Zulip Chat Archive

Stream: Is there code for X?

Topic: function from its graph


Miguel Marco (Jan 06 2026 at 16:44):

In the usual ZFC theory, functions f : A -> B are not first class objects, but they are just its graph (which is a certain subset of A x B. That way, for instance, the axiom of choice is equivalent to Zorn's lemma because you can use Zorn's lemma to construct the graph of the choice function.

However, I am unable to deduce choice from Zorn's lemma, or from the well order principle, in Lean. My problem is that I cannot go from the graph of a function (i.e. a subset of A x B that has exactly one element for each element of A)to an actual object of the type A -> B.

Is it possible? Or in the CIC version of choice is actually stronger than the one in ZFC?

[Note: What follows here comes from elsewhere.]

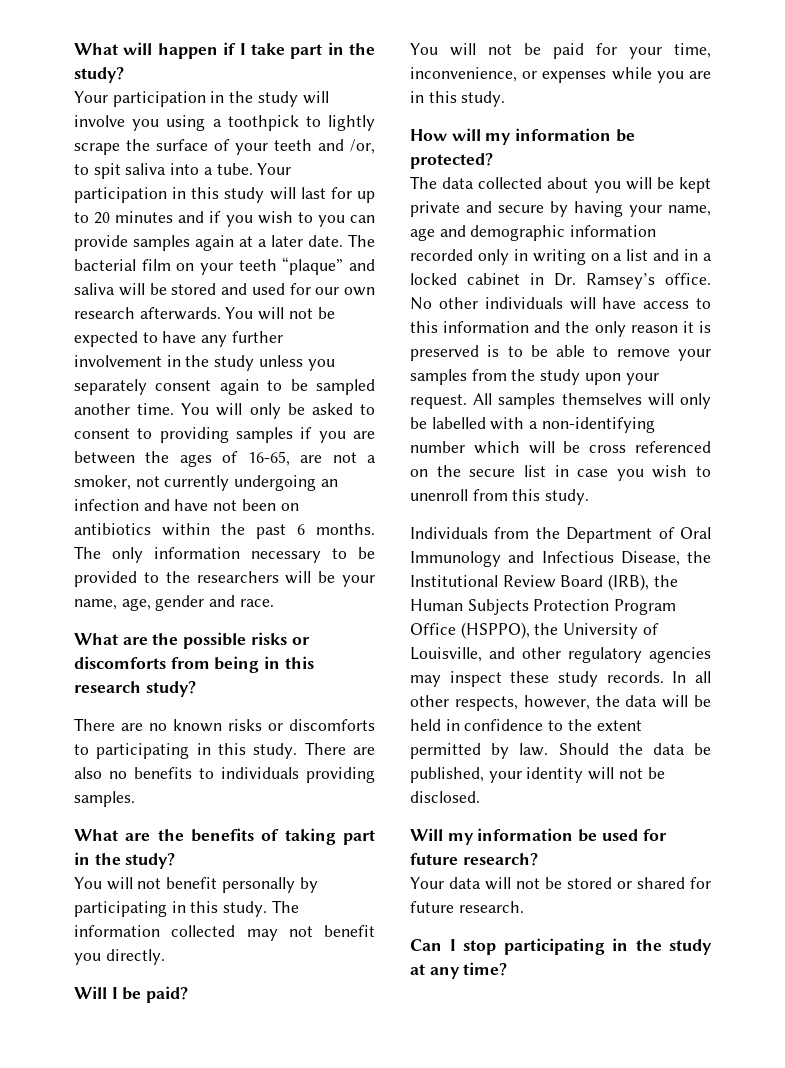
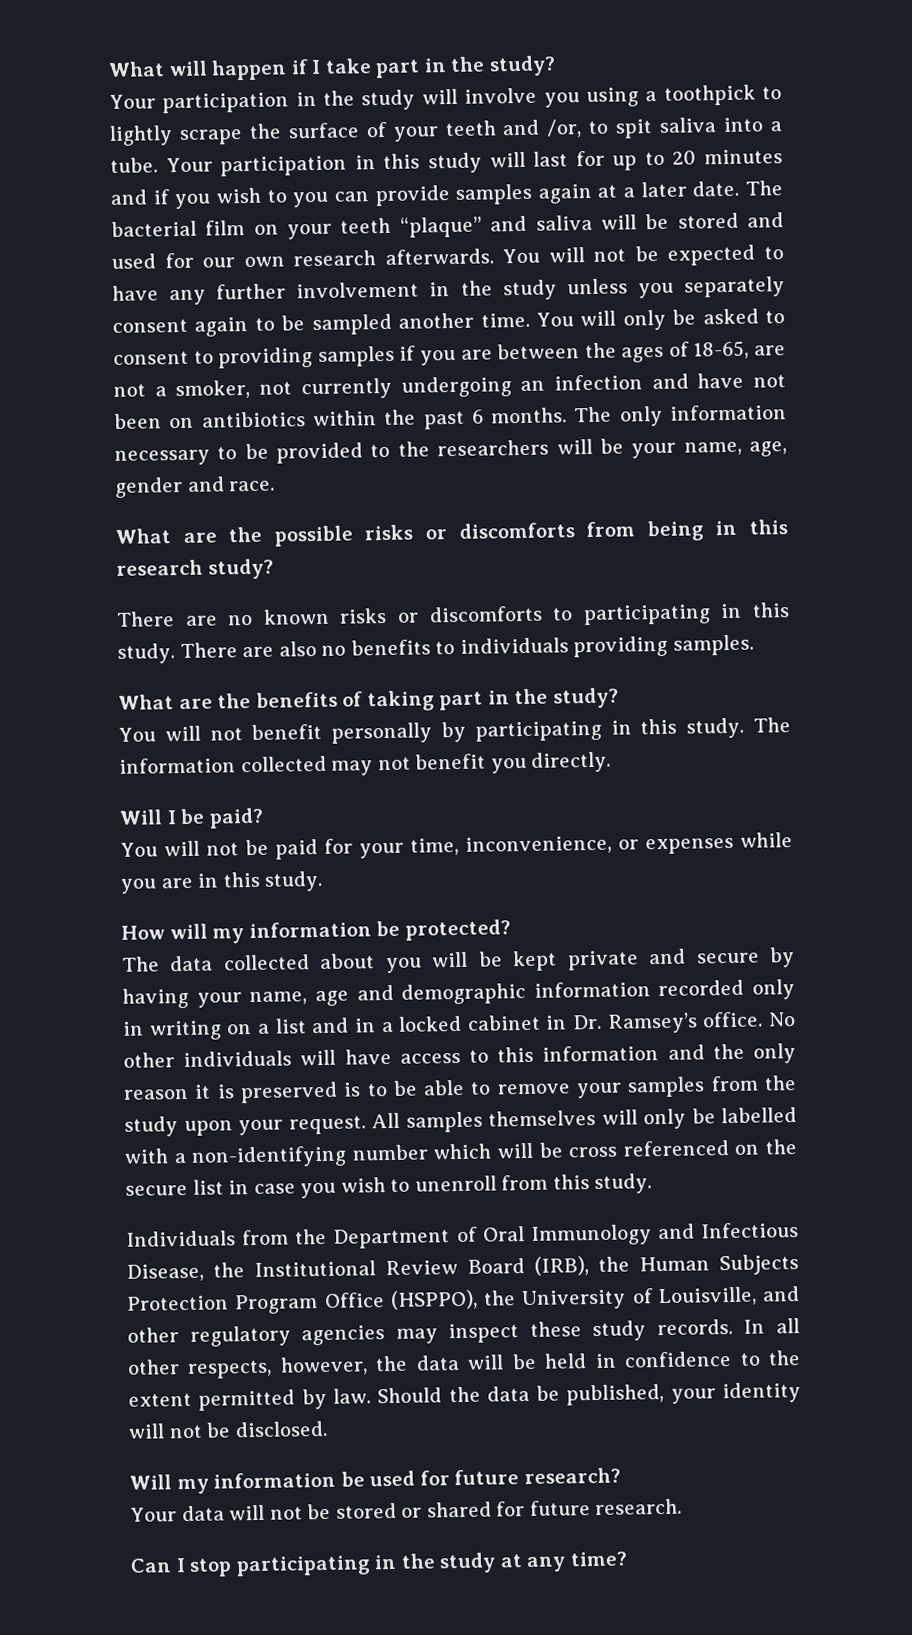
- You will only be asked to consent to providing samples if you are between the ages of 16-65, are not a smoker, not currently undergoing an infection and have not been on antibiotics within the past 6 months.
+ You will only be asked to consent to providing samples if you are between the ages of 18-65, are not a smoker, not currently undergoing an infection and have not been on antibiotics within the past 6 months.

Edward van de Meent (Jan 06 2026 at 16:53):

in lean, that specific step does indeed require lean's Classical.choice. However, it's possible your statement of the axiom of choice is not correct. Can you confirm it looks like docs#Classical.axiomOfChoice ?

Edward van de Meent (Jan 06 2026 at 16:54):

indeed, Classical.choice is a stronger version of the axiom of choice called global choice

Miguel Marco (Jan 06 2026 at 17:01):

Yes, what I was trying to prove is essentially the same as Classical.axiomOfChoice.

But I think it boils down to this

example
  ( X Y : Type)
  (S : Set (X × Y))
  (hS :  x : X,  y, (x,y)  S)
  (hS2 :  s  S,   t  S, s.1 = t.1  s = t) :
    X  Y := by sorry

being trivial by definition in ZF, but not true in Lean without Classical.choice

right?

Kevin Buzzard (Jan 06 2026 at 17:27):

Right. Going from the Prop universe ("there exists a thing") to the Type universe "the thing") is exactly where you have to use Classical.choice in Lean's type theory. Even if you know the thing is unique ("there exists a unique thing") you're still in the Prop universe and you can't get out without some magic.

Miguel Marco (Jan 06 2026 at 17:30):

Thanks.

It is kind of surprising that two theories can be so essentially different in its basics... and still be almost equally valid to build the whole mathematical building on top of them.